# fords 3.5l v6 ecoboost reviews



## BigIzzy (May 24, 2009)

Looking into a new truck and wondering if anyone has had their hands on the new 3.5l v6 that ford is putting out. Anyone hear of any problems? Interested in it but dont know if I want to deal with a first gen engine. The turbo thing kinda excites yet make me nervous. anyways, anyone have any info?


----------



## blue beast (Feb 16, 2010)

i dont know about them but ...i dont know if i would like it..now having the turbos sound awesome ...but put a set of twins or supercharge the new 5.0 v8 and i might think about buying one then.. i just bought a new ford in november...i wanted to get the old 4.6 before they were gone ...that also gives them time to get the bugs worked out of all new motors before i need another...but glad your lookin at a ford though ... im a big ford fan ...


----------



## bayou_boy_22 (Mar 13, 2009)

i know i have been doing some reading about them. one of the guys out here is looking at the . i know that they put out alot of hp for a v6. infact they put out more than the new v8 5.0. i understand that it is twin turbos and might have a lag in throttle response from idle. but at the same time the twins should take out alot of it. this engine has been put in a few cars for a few years now. so it is not the first gen engine. they also get really good fuel economy for a fullsize pickup. i would have to say that you need to go drive them and make your own decision. my only worry about it is that i would have problems towing as i tow 320 miles to our camp every weekend i am home during hunting season. most of the time it is a 20 ft trailer with my tractor and bikes on it. i also have a 28ft travel trailer that we use during the summer. according to the specs they say it has more hp and torque than the 5.0 but it still makes me worry cause it is infact still a v6. if that makes and sense.


----------



## BigIzzy (May 24, 2009)

well the only real hauling i would be doin is the brute, and from what i have been reading on a bunch of site is that shouldnt be a problem. i will be doing 75% city 25% highway and with the price of fuel this may be the better option.


----------



## bayou_boy_22 (Mar 13, 2009)

if that is the case then you are right. you will get the best of both worlds. good fuel economy and the size of a fulsize truck. i would like to drive one to see how it is.


----------



## bigblackrancher (Jan 18, 2010)

i think its on fords website they do a torture test on the new ecoboost, they put like 100,000 mile on it on the dyno and then did a bunch of tests one of them they hooked a trailer with two nascars on it and drove around the nascar track 24hrs straight.


----------



## bigblackrancher (Jan 18, 2010)

heres the torture test http://www.ford.com/trucks/f150/experiencef150/


----------



## Polaris425 (Dec 16, 2004)

I've been reading alot about them on http://www.f150online.com/forums/index.php

Everyone seems very impressed with them.


----------



## Col_Sanders (May 16, 2010)

I looked at them a couple months ago but bought my Ram instead.

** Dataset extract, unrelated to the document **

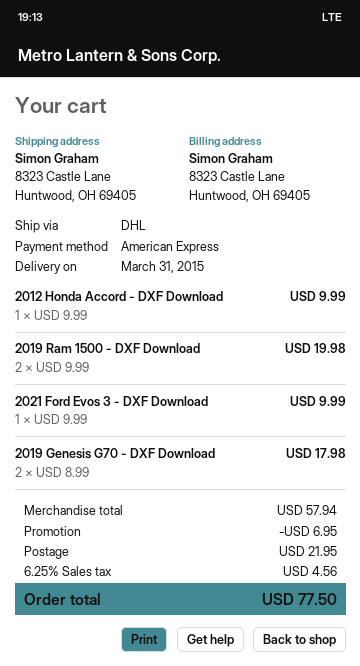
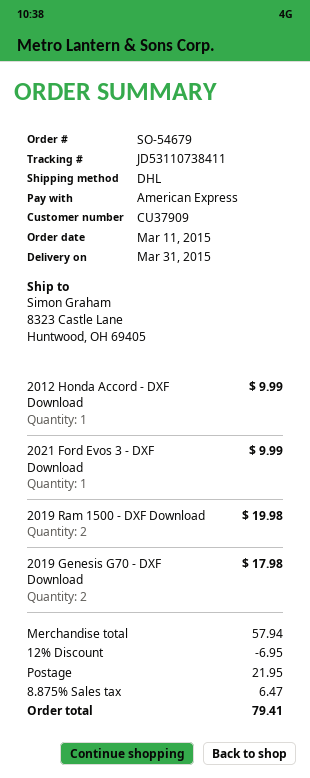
tax: 6.25% = 4.56 -> 8.875% = 6.47
total: 77.50 -> 79.41

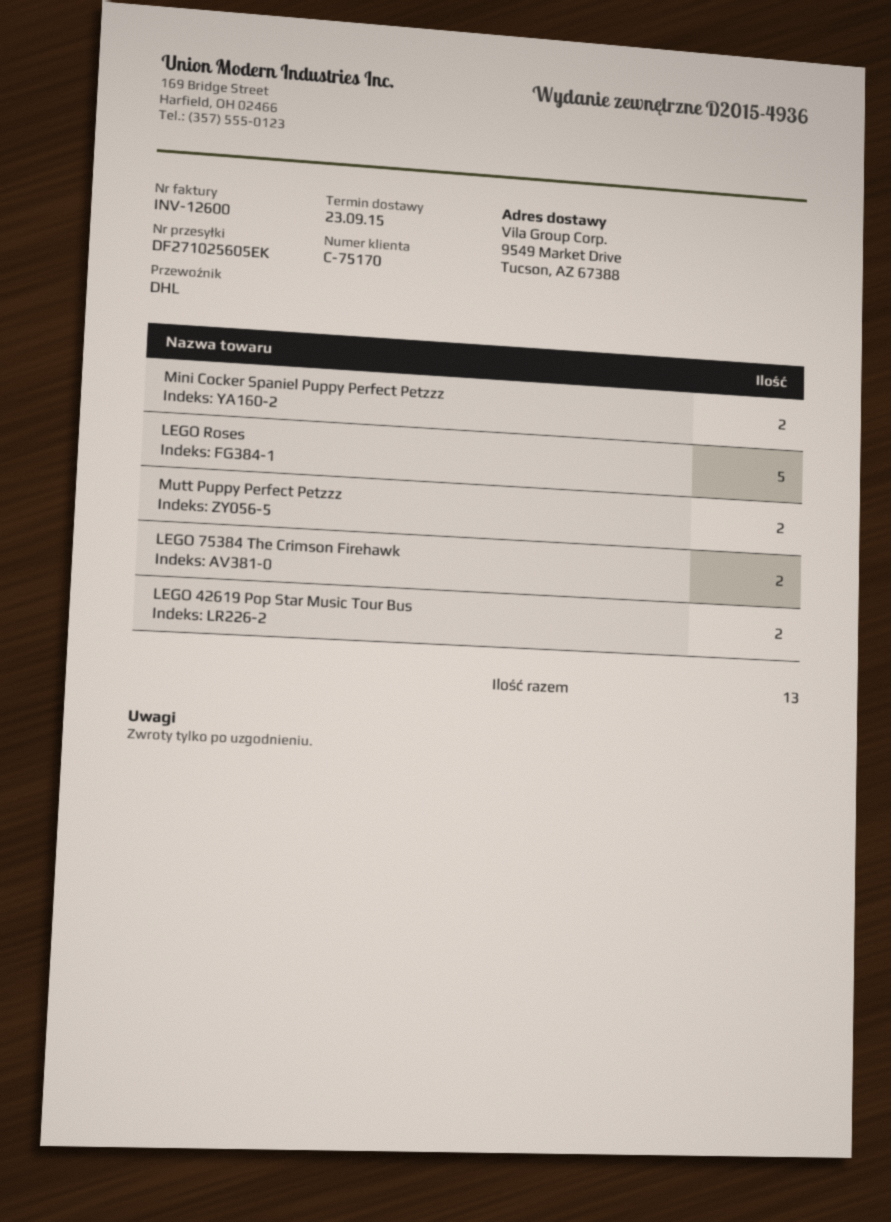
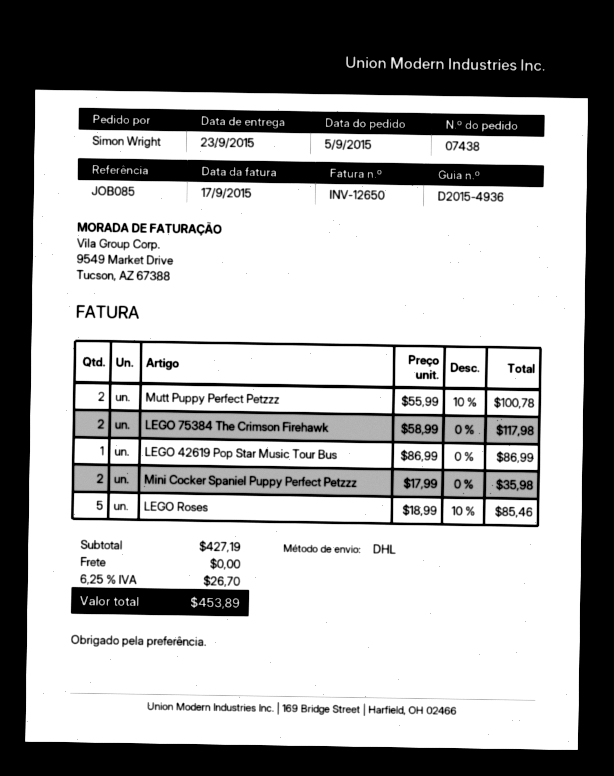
invoice number: INV-12600 -> INV-12650
LEGO 42619 Pop Star Music Tour Bus: 2 -> 1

The specs look good but I couldnt talk myself into being a guinea pig on something that complex and expensive. Turbos arent cheap and Ford still offers the shortest warranty of any manufacturer. I put a lot of miles on my vehicles every year. 

Also the EPA estimated mileage isnt much better than the 5.0 or any other fullsize for that matter. I think its 21 or 22 highway. If it had been 25mpg I might have been more tempted to try it out.


----------



## Polaris425 (Dec 16, 2004)

What other full size is getting REAL TIME 20mpg on the hwy... none that I know of... lol

My Ram 5.7 Hemi (w/ MDS) would get 20mpg on the hwy if I kept it at 68mph. But only b/c of the MDS.


----------



## bayou_boy_22 (Mar 13, 2009)

Polaris425 said:


> What other full size is getting REAL TIME 20mpg on the hwy... none that I know of... lol
> 
> My Ram 5.7 Hemi (w/ MDS) would get 20mpg on the hwy if I kept it at 68mph. But only b/c of the MDS.

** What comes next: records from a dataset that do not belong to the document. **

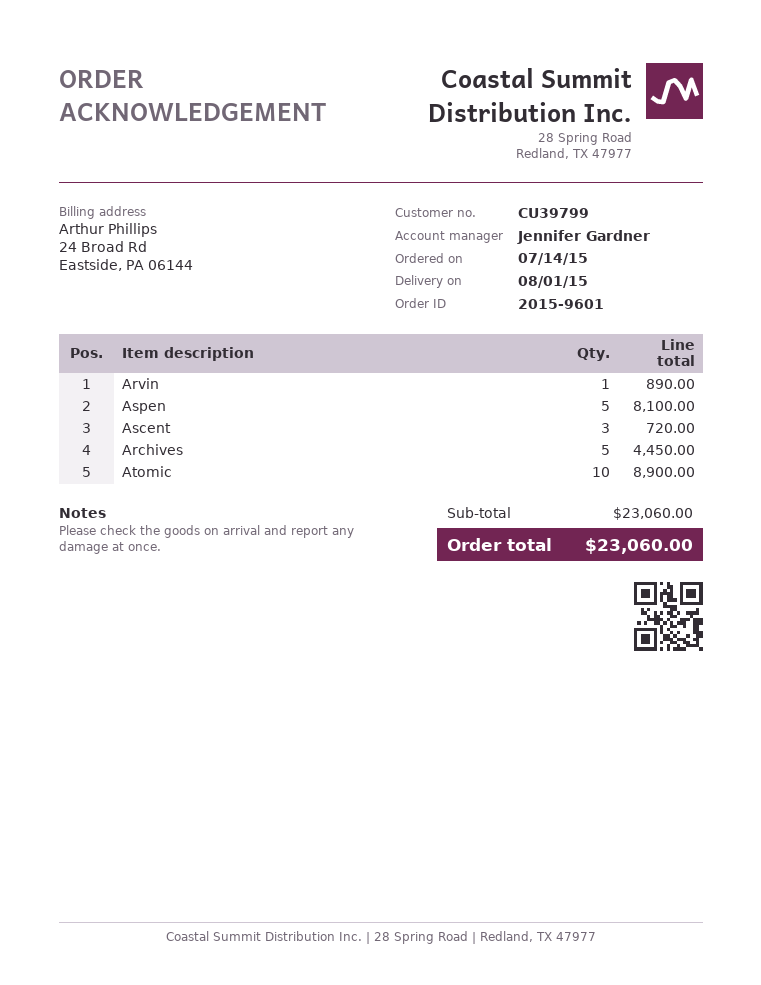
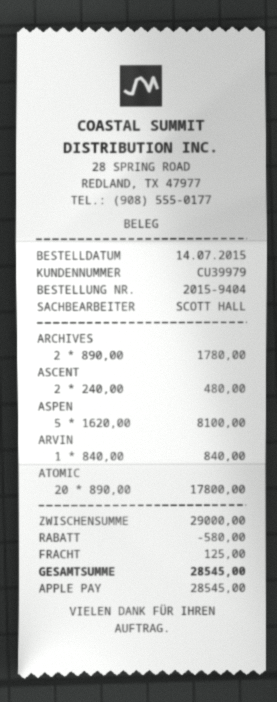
order number: 2015-9601 -> 2015-9404
customer number: CU39799 -> CU39979
sales rep: Jennifer Gardner -> SCOTT HALL
Arvin: 1 for 890.00 -> 1 for 840.00
Ascent: 3 for 720.00 -> 2 for 480.00
Archives: 5 for 4450.00 -> 2 for 1780.00
Atomic: 10 for 8900.00 -> 20 for 17800.00
subtotal: 23060.00 -> 29000.00
discount: none -> 580.00
shipping: none -> 125.00
total: 23060.00 -> 28545.00

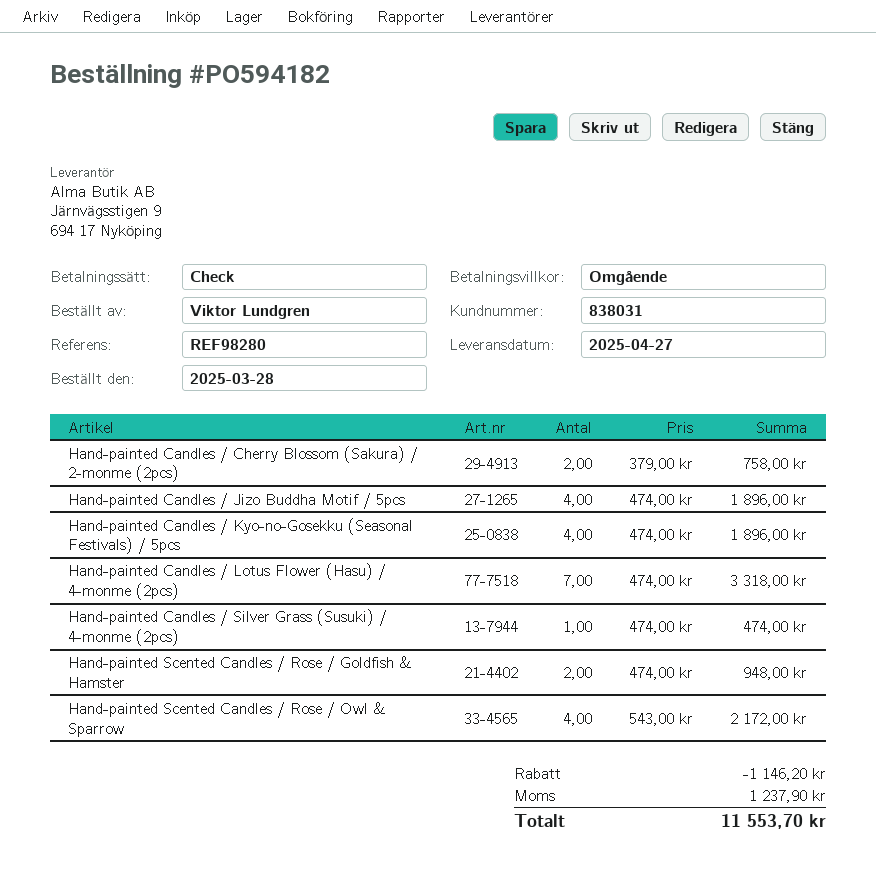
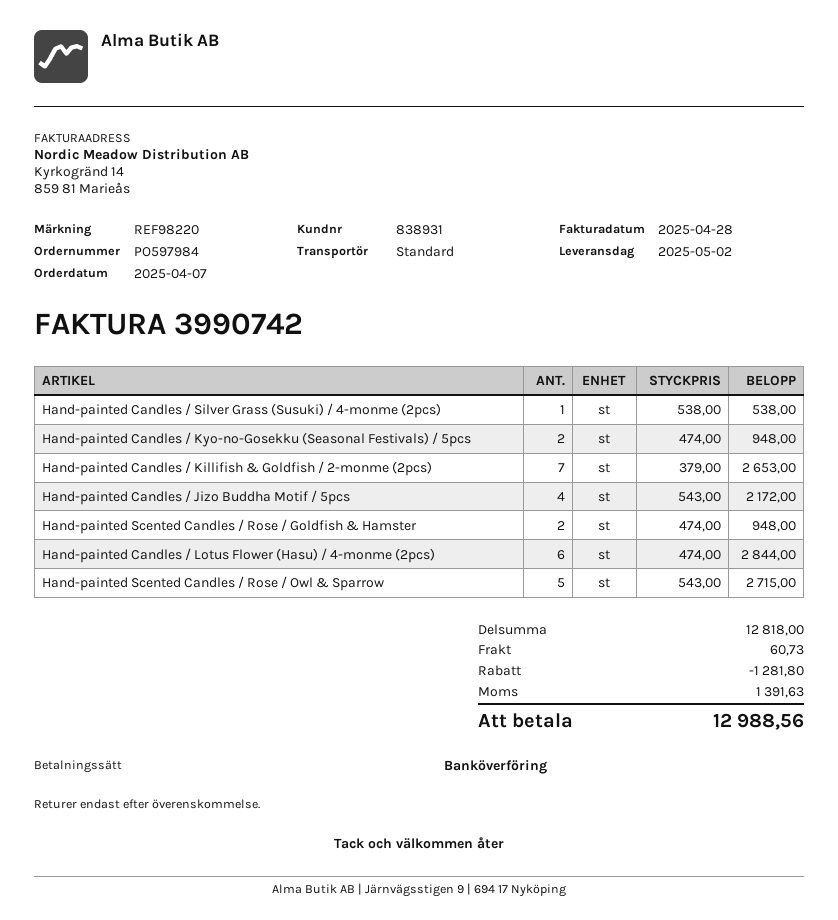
order number: PO594182 -> PO597984
order date: 2025-03-28 -> 2025-04-07
delivery date: 2025-04-27 -> 2025-05-02
customer number: 838031 -> 838931
reference: REF98280 -> REF98220
payment method: cheque -> bank transfer
Hand-painted Candles / Cherry Blossom (Sakura) / 2-monme (2pcs): 2 x 379.00 = 758.00 -> none
Hand-painted Candles / Jizo Buddha Motif / 5pcs: 4 x 474.00 = 1896.00 -> 4 x 543.00 = 2172.00
Hand-painted Candles / Kyo-no-Gosekku (Seasonal Festivals) / 5pcs: 4 x 474.00 = 1896.00 -> 2 x 474.00 = 948.00
Hand-painted Candles / Lotus Flower (Hasu) / 4-monme (2pcs): 7 x 474.00 = 3318.00 -> 6 x 474.00 = 2844.00
Hand-painted Candles / Silver Grass (Susuki) / 4-monme (2pcs): 1 x 474.00 = 474.00 -> 1 x 538.00 = 538.00
Hand-painted Scented Candles / Rose / Owl & Sparrow: 4 x 543.00 = 2172.00 -> 5 x 543.00 = 2715.00
Hand-painted Candles / Killifish & Goldfish / 2-monme (2pcs): none -> 7 x 379.00 = 2653.00
discount: 1146.20 -> 1281.80
shipping: none -> 60.73
tax: 1237.90 -> 1391.63
total: 11553.70 -> 12988.56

chevy is the only one that is close. i get in the low 20s with my 01 suburban at 70 mph. best was 24 mpg at 68mph on the hwy.


----------



## blue beast (Feb 16, 2010)

i average 18.5 city/some hwy...if on a road trip i get between 21.5 and 22.5....not bad for a small 4.6 v-8 ...now the wifes hemi gets 14.5 city and around 20 hwy ..but its got all the power she will ever need...the ford warrentys are short...but ill take my chances with it ...


----------



## Polaris425 (Dec 16, 2004)

Yeah my hemi got 20+ if you kept it under 70 on the interstate... like 11 around town haha! I had a tendency to leave all the red lights like I was Rick James or something.


----------



## blue beast (Feb 16, 2010)

when im in hers i dont give it no slack either ..gotta blow the sut out of it ..right ...all those hemis are different ...buddy of mine has an 07 and it gets 19 avg...well he drives like an granny too ....we bought it to feel the power and we do everytime we drive it...:thinking:..that may be why the tires dont last more than 30k miles


----------



## gpinjason (Nov 10, 2009)

The new Grand Cherokee with the Hemi got 21.8 mpg with me driving TO Baton Rouge this weekend, and 25.2 mpg with the wife driving BACK home... Not too shabby...

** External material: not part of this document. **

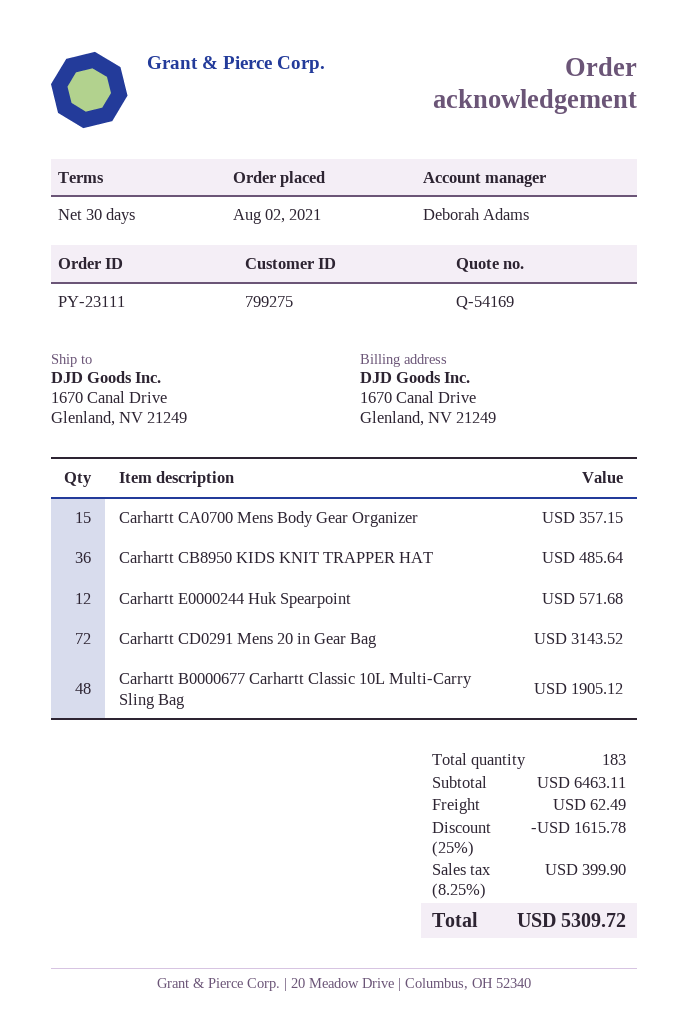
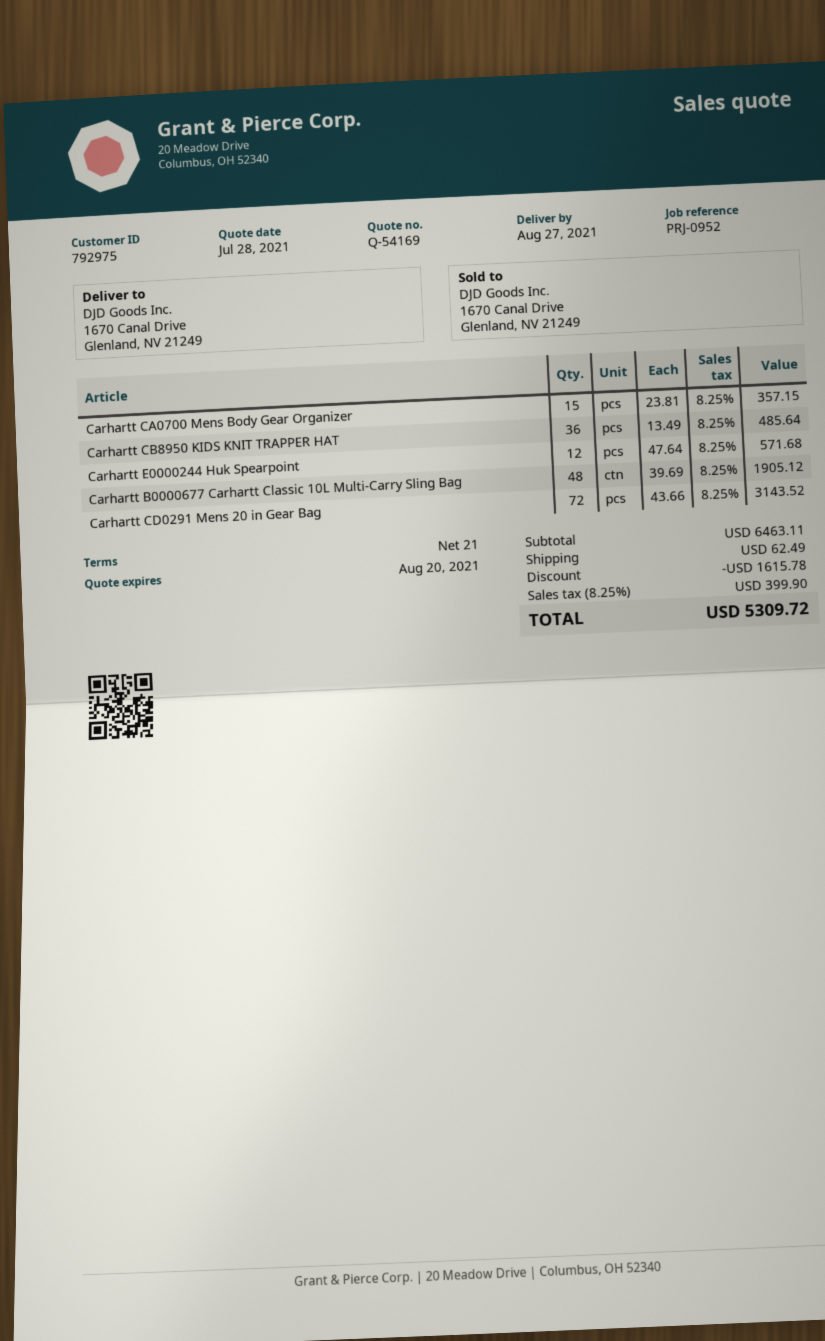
payment terms: 30 days -> 21 days
customer number: 799275 -> 792975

Sent from my iPhone using Tapatalk


----------



## BigIzzy (May 24, 2009)

wow not bad gp, I took a 3.5l turbo for a test drive today and well the dealer is trying to find me one for tomorrow, so I can have it before I head back to work. Kinda excited first brand new truck for me


----------



## BigIzzy (May 24, 2009)

so, still breaking it in but gave her a good run the first day. got it at 10am and by midnight there was 1200km on it. Put the pressure on the dealer and he came through in time for me to drive back out west to work so I loaded the brute and put the throttle down. 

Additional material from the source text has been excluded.